§ WHAT YOU HAVE TO DO: Leave out the pictures and transcribe the rest of the records exactly.

§ DATA SUPPLIED:
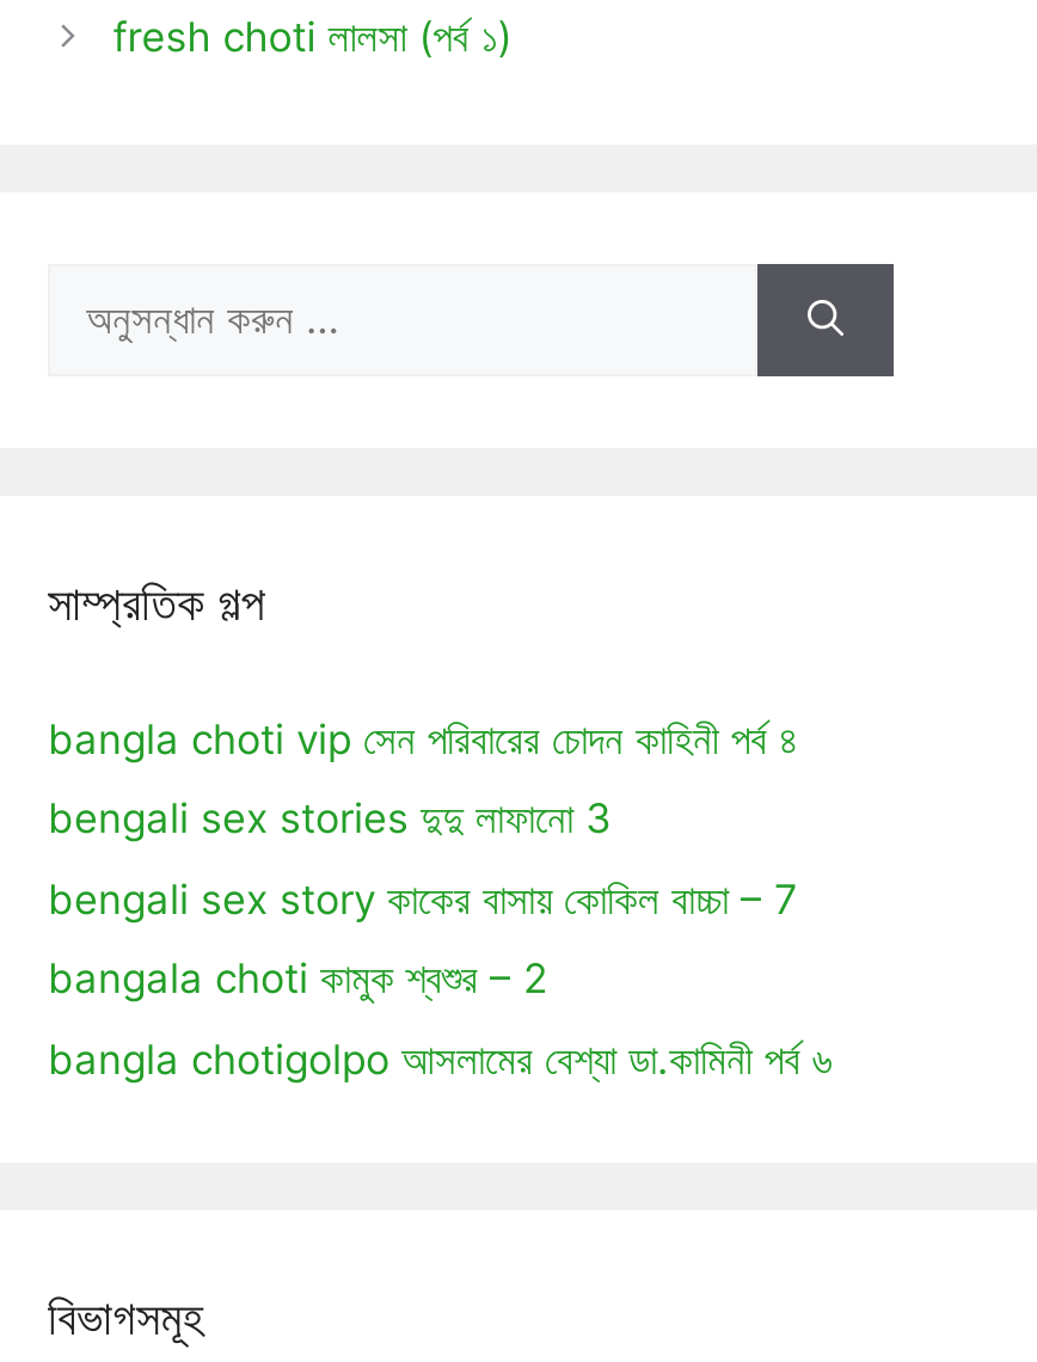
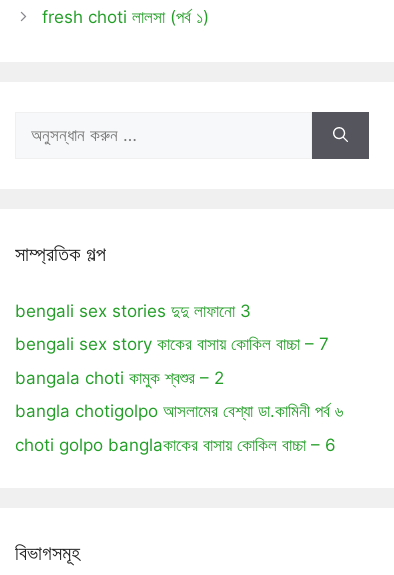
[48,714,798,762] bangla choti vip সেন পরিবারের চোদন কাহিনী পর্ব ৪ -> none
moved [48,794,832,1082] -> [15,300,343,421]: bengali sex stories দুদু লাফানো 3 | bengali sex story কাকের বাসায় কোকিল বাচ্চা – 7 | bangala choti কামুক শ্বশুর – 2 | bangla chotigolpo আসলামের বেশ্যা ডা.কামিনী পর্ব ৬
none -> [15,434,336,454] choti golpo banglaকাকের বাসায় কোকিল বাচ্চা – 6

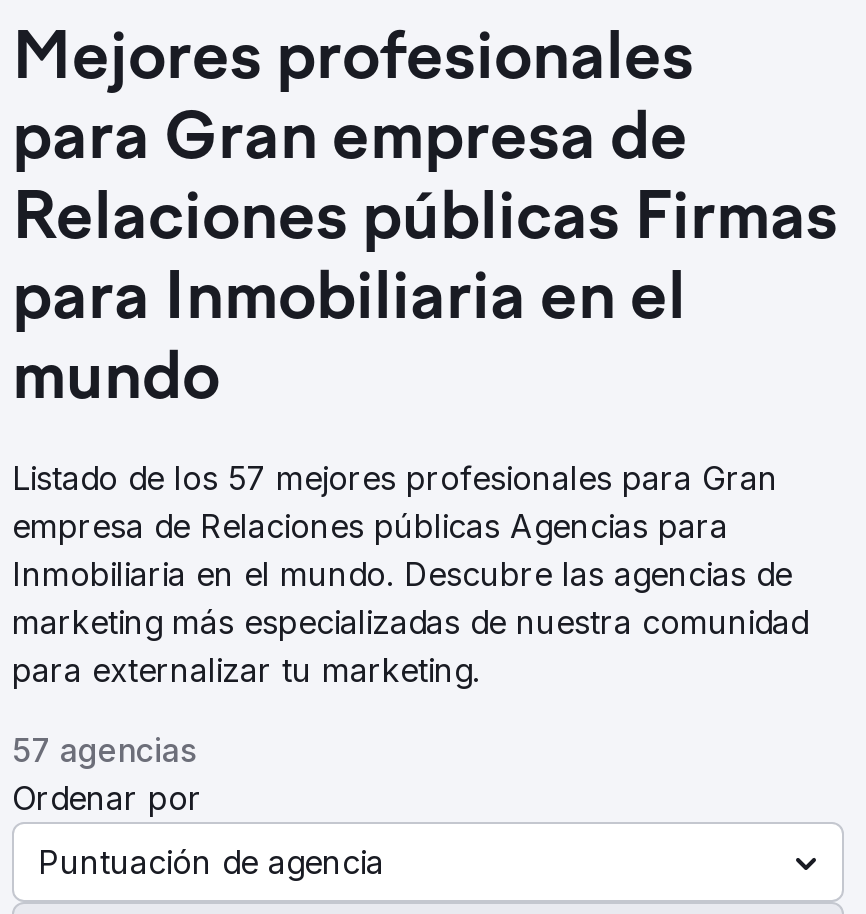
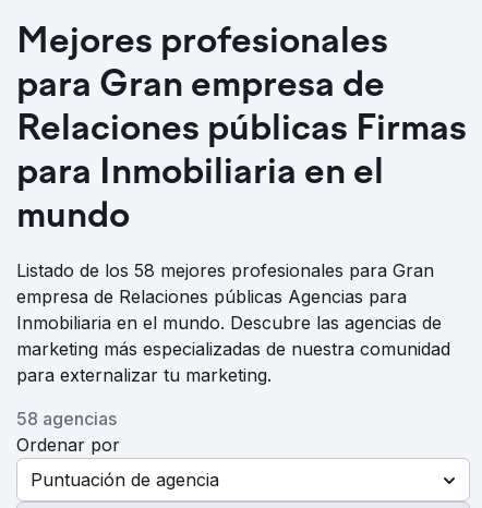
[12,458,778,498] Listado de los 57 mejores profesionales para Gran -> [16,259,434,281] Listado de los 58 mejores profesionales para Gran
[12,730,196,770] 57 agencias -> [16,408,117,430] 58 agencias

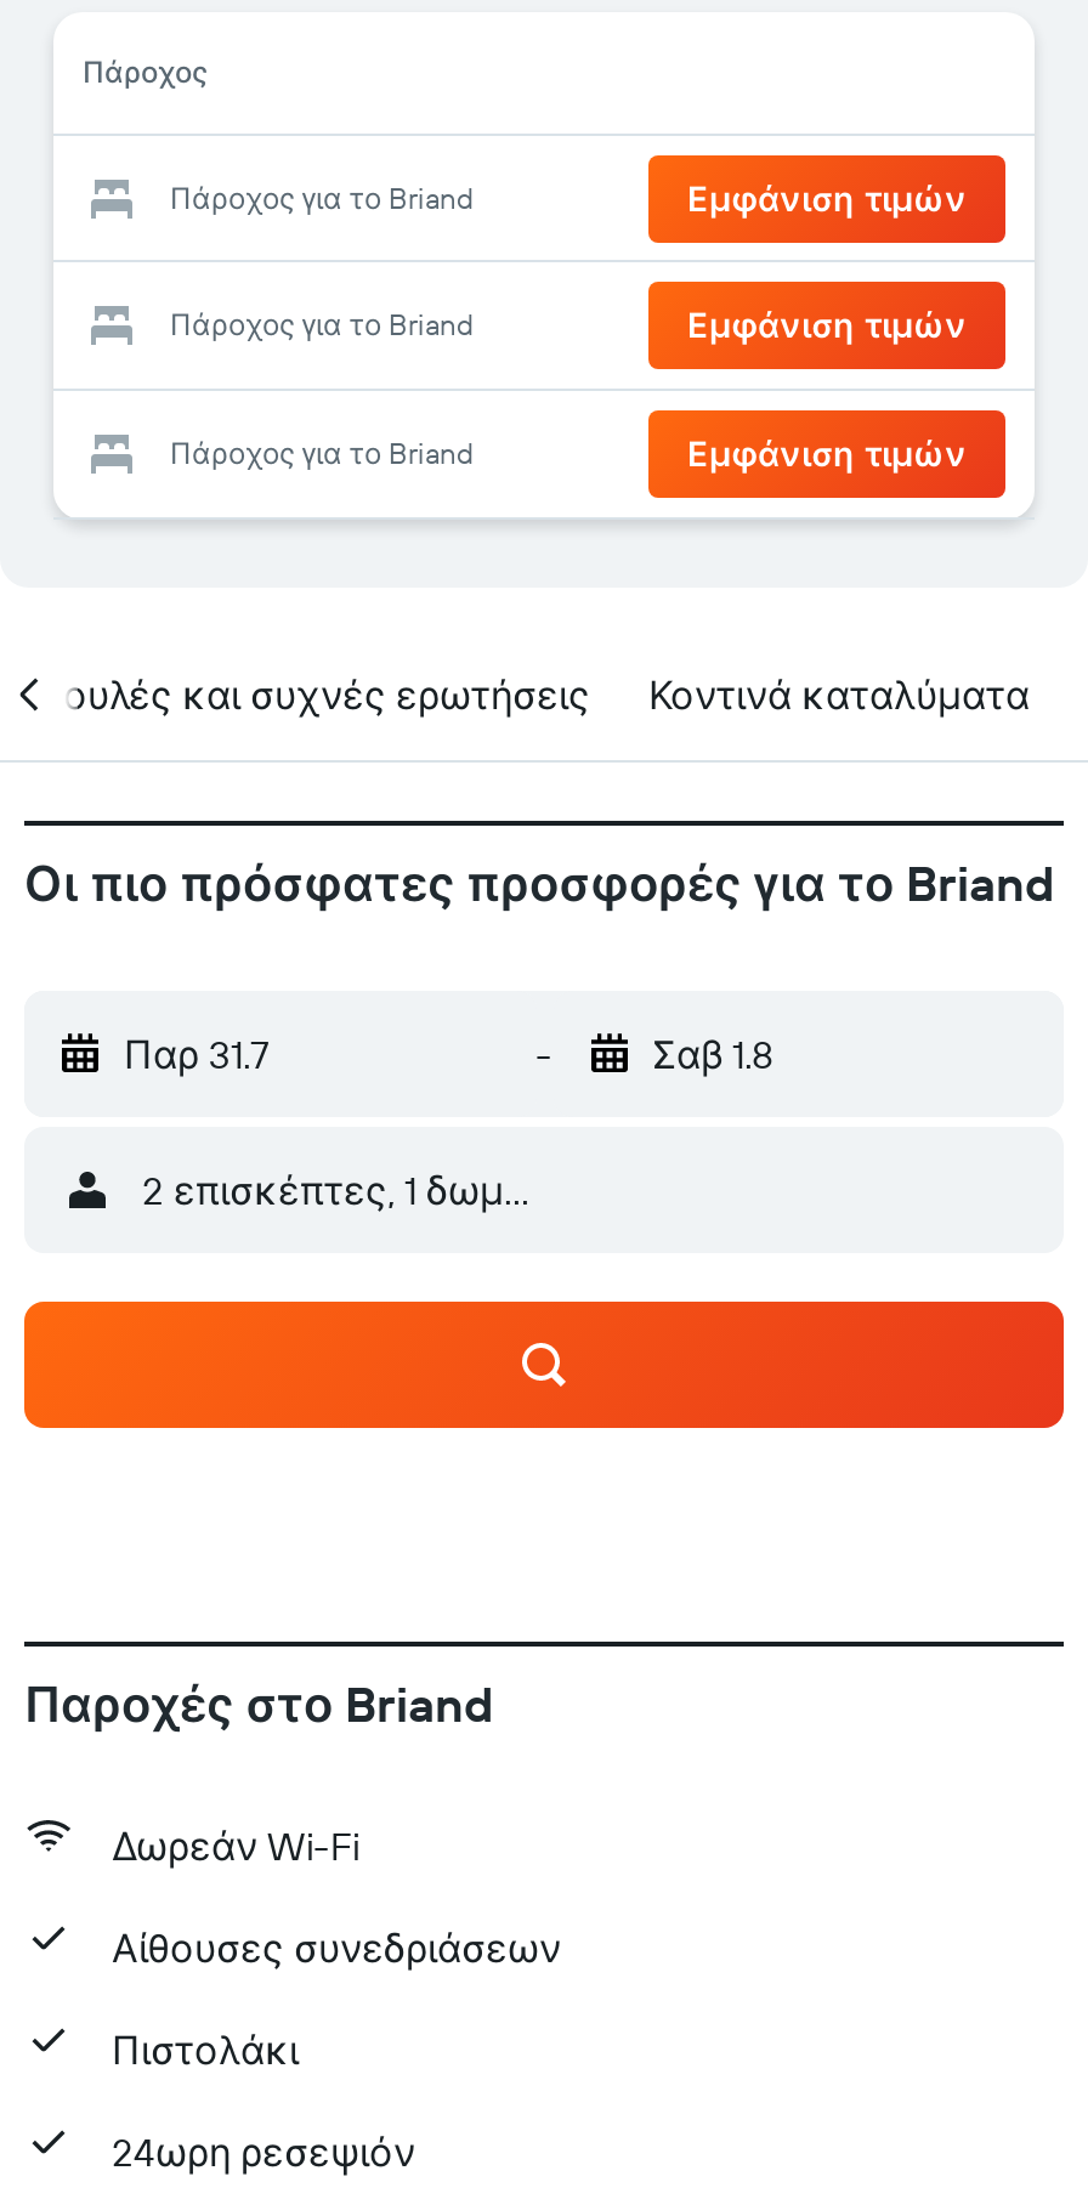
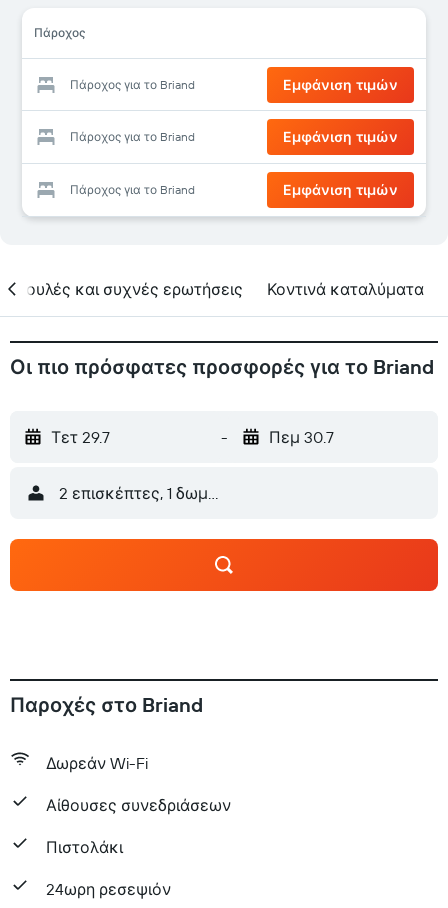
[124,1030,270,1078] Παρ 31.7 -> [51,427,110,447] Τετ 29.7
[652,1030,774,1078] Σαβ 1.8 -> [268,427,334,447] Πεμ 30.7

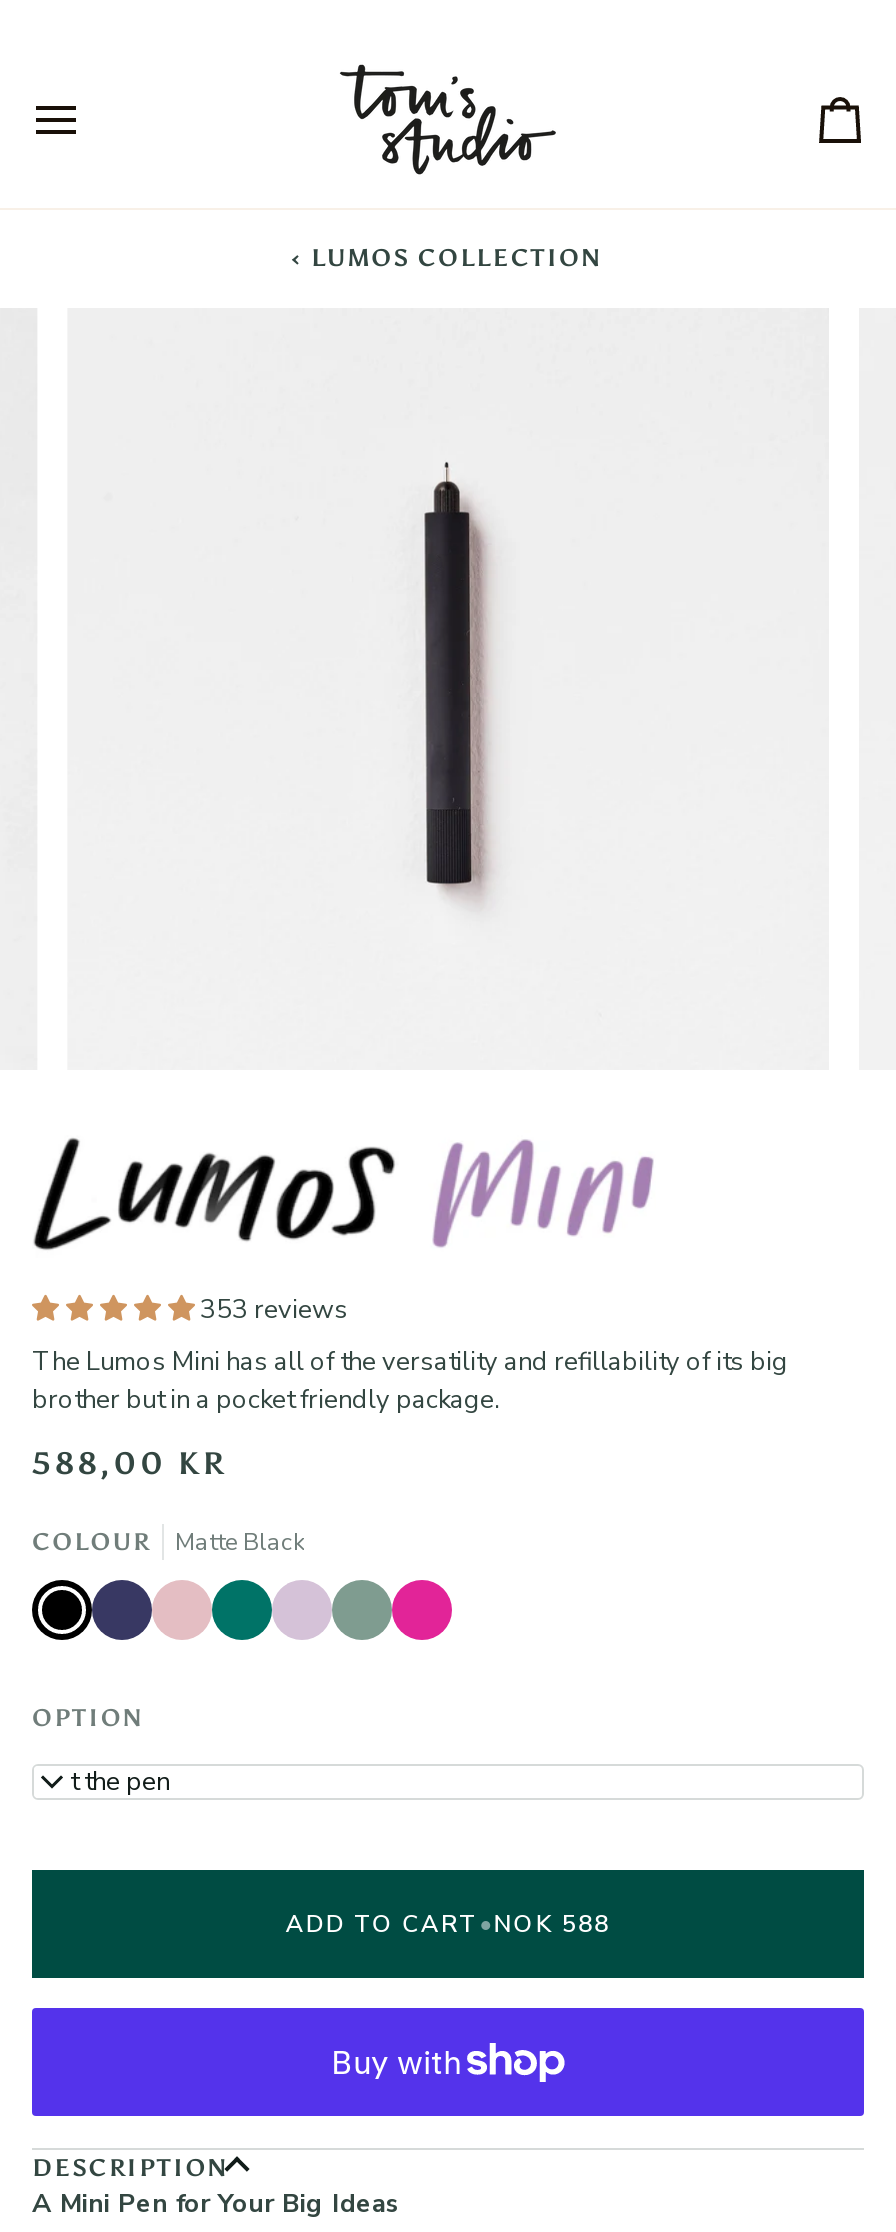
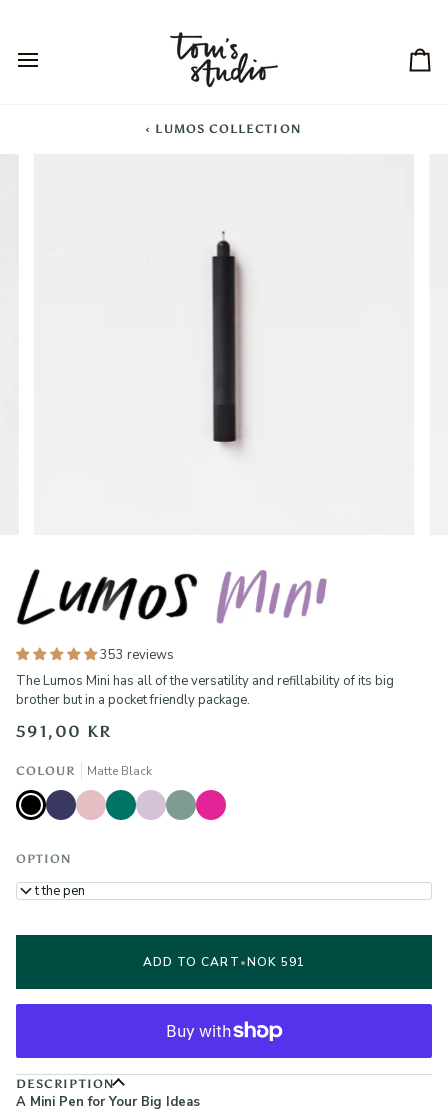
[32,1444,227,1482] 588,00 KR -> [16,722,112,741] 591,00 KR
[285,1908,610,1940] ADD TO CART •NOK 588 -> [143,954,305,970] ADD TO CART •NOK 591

§ RESULT:
[48,714,798,762] bangla choti vip সেন পরিবারের চোদন কাহিনী পর্ব ৪ -> none
moved [48,794,832,1082] -> [15,300,343,421]: bengali sex stories দুদু লাফানো 3 | bengali sex story কাকের বাসায় কোকিল বাচ্চা – 7 | bangala choti কামুক শ্বশুর – 2 | bangla chotigolpo আসলামের বেশ্যা ডা.কামিনী পর্ব ৬
none -> [15,434,336,454] choti golpo banglaকাকের বাসায় কোকিল বাচ্চা – 6

[12,458,778,498] Listado de los 57 mejores profesionales para Gran -> [16,259,434,281] Listado de los 58 mejores profesionales para Gran
[12,730,196,770] 57 agencias -> [16,408,117,430] 58 agencias

[124,1030,270,1078] Παρ 31.7 -> [51,427,110,447] Τετ 29.7
[652,1030,774,1078] Σαβ 1.8 -> [268,427,334,447] Πεμ 30.7

[32,1444,227,1482] 588,00 KR -> [16,722,112,741] 591,00 KR
[285,1908,610,1940] ADD TO CART •NOK 588 -> [143,954,305,970] ADD TO CART •NOK 591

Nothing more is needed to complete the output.